First, we calculated the complexity of the 29 networks created by removing a single edge from the network. We found two edges which when removed resulted in a network with lower complexity than the CCN. One of these edges is a positive edge from Clb1,2 to Cdc20, and the other is a negative edge from Clb5,6 to Sic1. Both edges relay information from B-type cyclins, which govern the transition from the G2 phase to the M phase, suggesting that this process contributes significantly to the complexity of the CCN. It is known that the G2/M transition is a key checkpoint of the cell cycle, and that the B-type cyclins play a crucial role in this process
[17],
[18].
We next systematically perturbed the inputs to each node. For each node, we considered all possible reassignments of its inputs, holding all other features of the network fixed. We then calculated how often the complexity is decreased by perturbing the inputs to each node. We found that there is a clear separation between nodes whose inputs are more or less important to maintaining maximal complexity, as shown in . The core set of nodes that have the greatest impact on the complexity of the network are highlighted in . We found that the nodes whose inputs are more important for complexity are precisely those nodes with out-degree greater than two. This can be understood intuitively, as those nodes with greater out-degree play a larger role in determining the states of other nodes in the network. Perturbing their inputs will therefore have a larger effect on the dynamics of the network as a whole.

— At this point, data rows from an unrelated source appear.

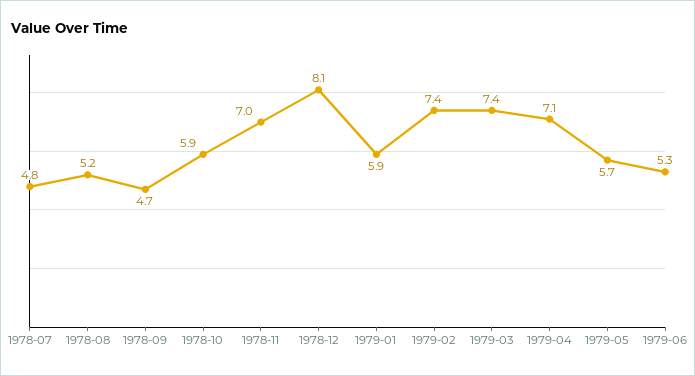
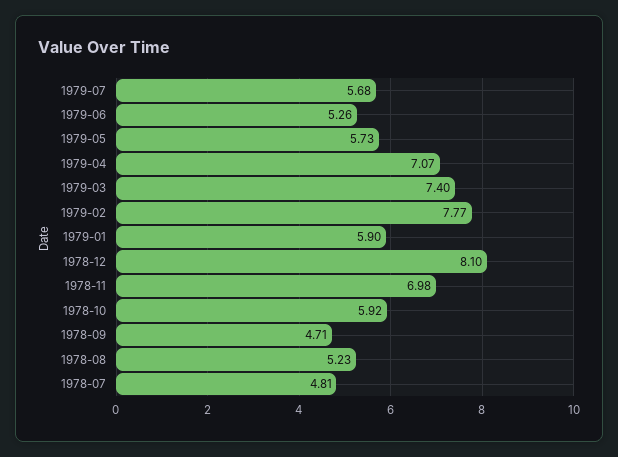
1979-02: 7.4 -> 7.77
1979-07: none -> 5.68

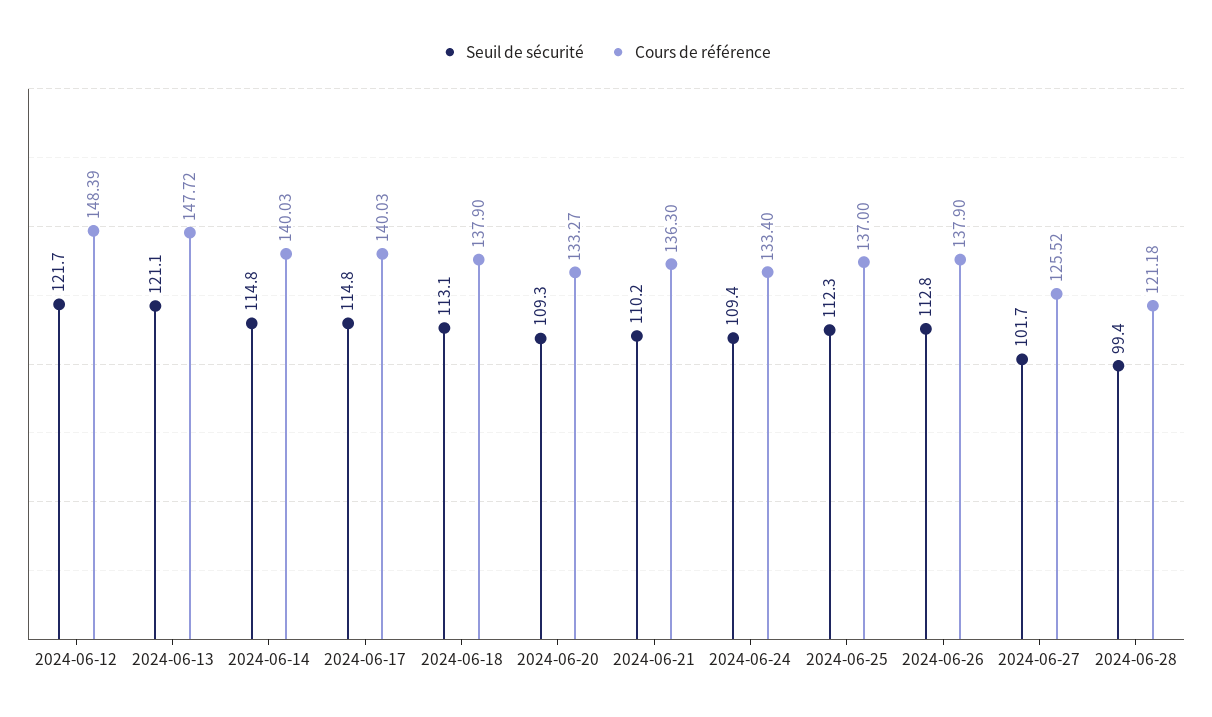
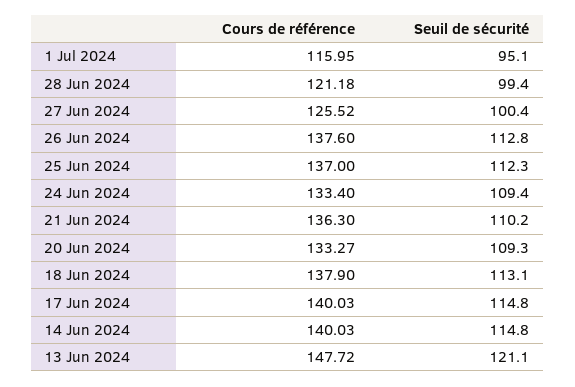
Seuil de sécurité, 2024-06-12: 121.7 -> none
Cours de référence, 2024-06-12: 148.39 -> none
Cours de référence, 2024-06-26: 137.9 -> 137.6
Seuil de sécurité, 2024-06-27: 101.7 -> 100.4
Cours de référence, 1 Jul 2024: none -> 115.95
Seuil de sécurité, 1 Jul 2024: none -> 95.1

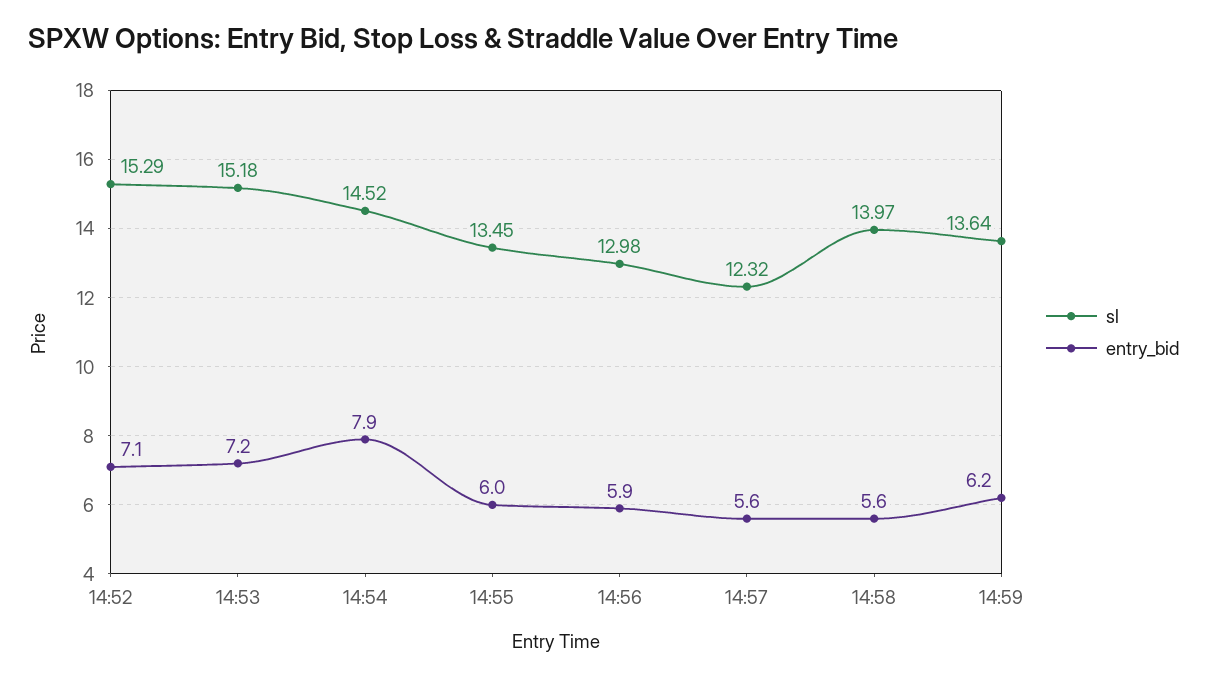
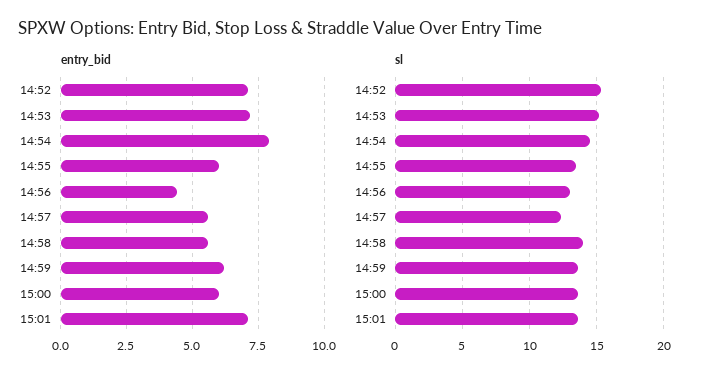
entry_bid, 14:56: 5.9 -> 4.5
entry_bid, 15:00: none -> 6
entry_bid, 15:01: none -> 7
sl, 15:00: none -> 13.5
sl, 15:01: none -> 13.5

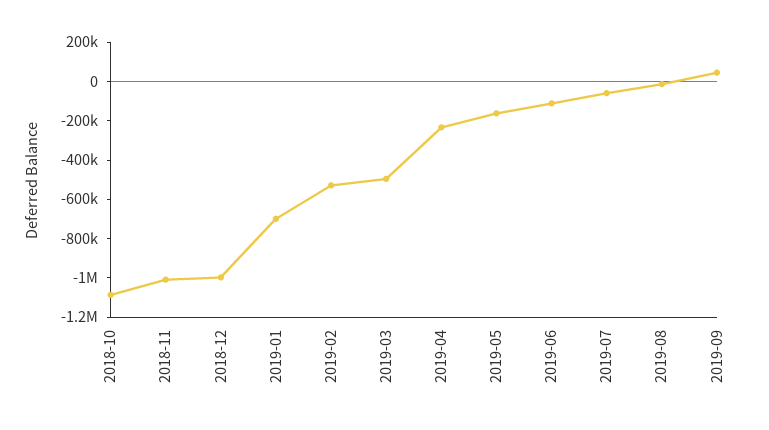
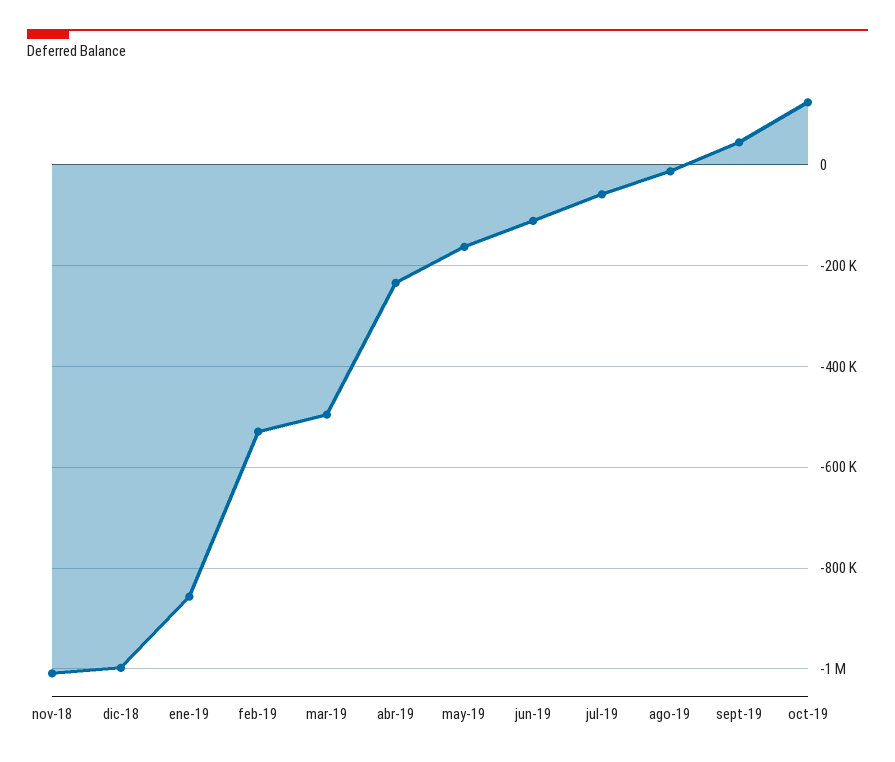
2018-10: -1100000 -> none
2019-01: -700000 -> -860000
oct-19: none -> 120000

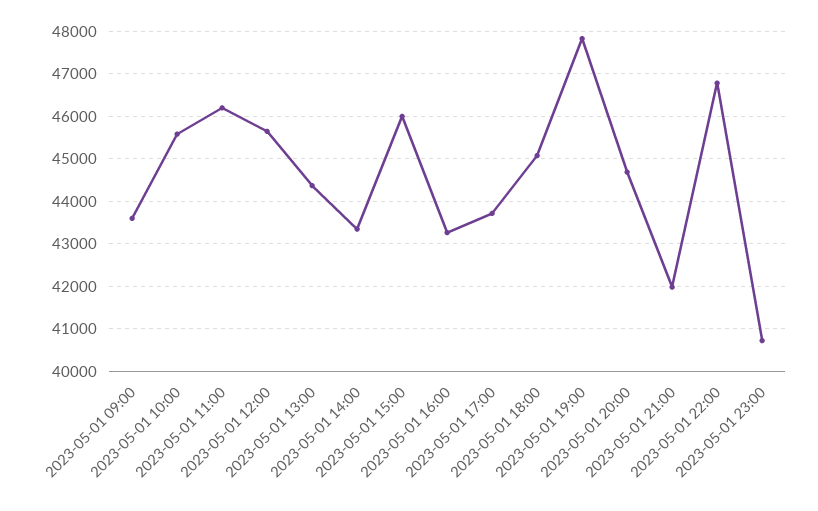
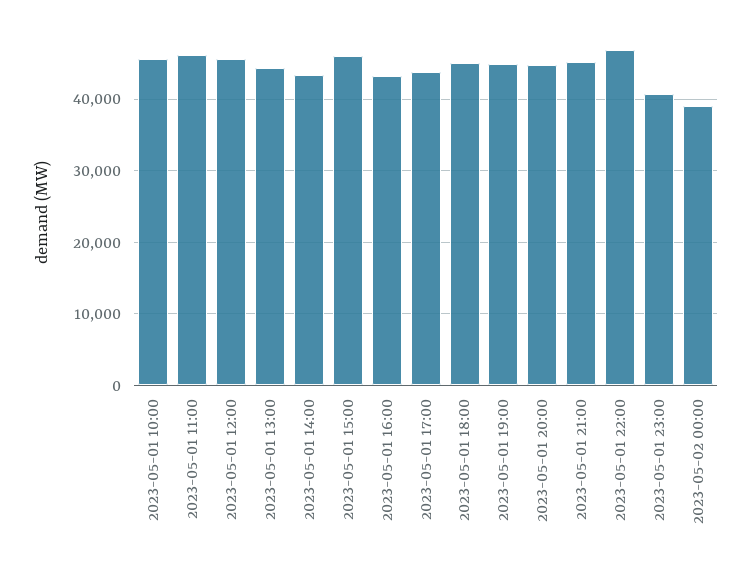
2023-05-01 09:00: 43600 -> none
2023-05-01 19:00: 47800 -> 45000
2023-05-01 21:00: 42000 -> 45000
2023-05-02 00:00: none -> 39000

| Table 3The average effect of perturbations of the incoming interactions for each node in the CCN of S. cerevisiae. |
We saw evidence in the previous section that networks with more loops tend to give rise to more periodic attractors. Investigations of the CCN also support this conclusion. This can be seen in two ways. In one analysis, we have added all possible single edges to the network and calculated the complexity. When adding an edge, we can also compute how many loops are created, and of what size. We found that those edge additions which lead to the creation of several small loops or very many large loops are more likely to produce periodic attractors (and thereby decrease the complexity) than a random edge addition.
We can also make a connection between the large-scale loop structure and information flow in the CCN and the number of periodic attractors produced. The dominant modes of information flow in the CCN are as shown in
Figure S1. The flow of information reflects that fact that the majority of interactions present in the CCN relay information in the pattern indicated. 86% of the edges in the network account for information flowing as indicated. Initial input flows from the top of the network, down either side, and up into the center. There are few edges that connect the bottom of the network to the top, thereby completing the loops in the large-scale information flow. We have found that the addition of edges from the bottom nodes to the top nodes is more likely to decrease complexity than a random edge addition, once again confirming that topologies with more loop structure give rise to lower GPM complexity.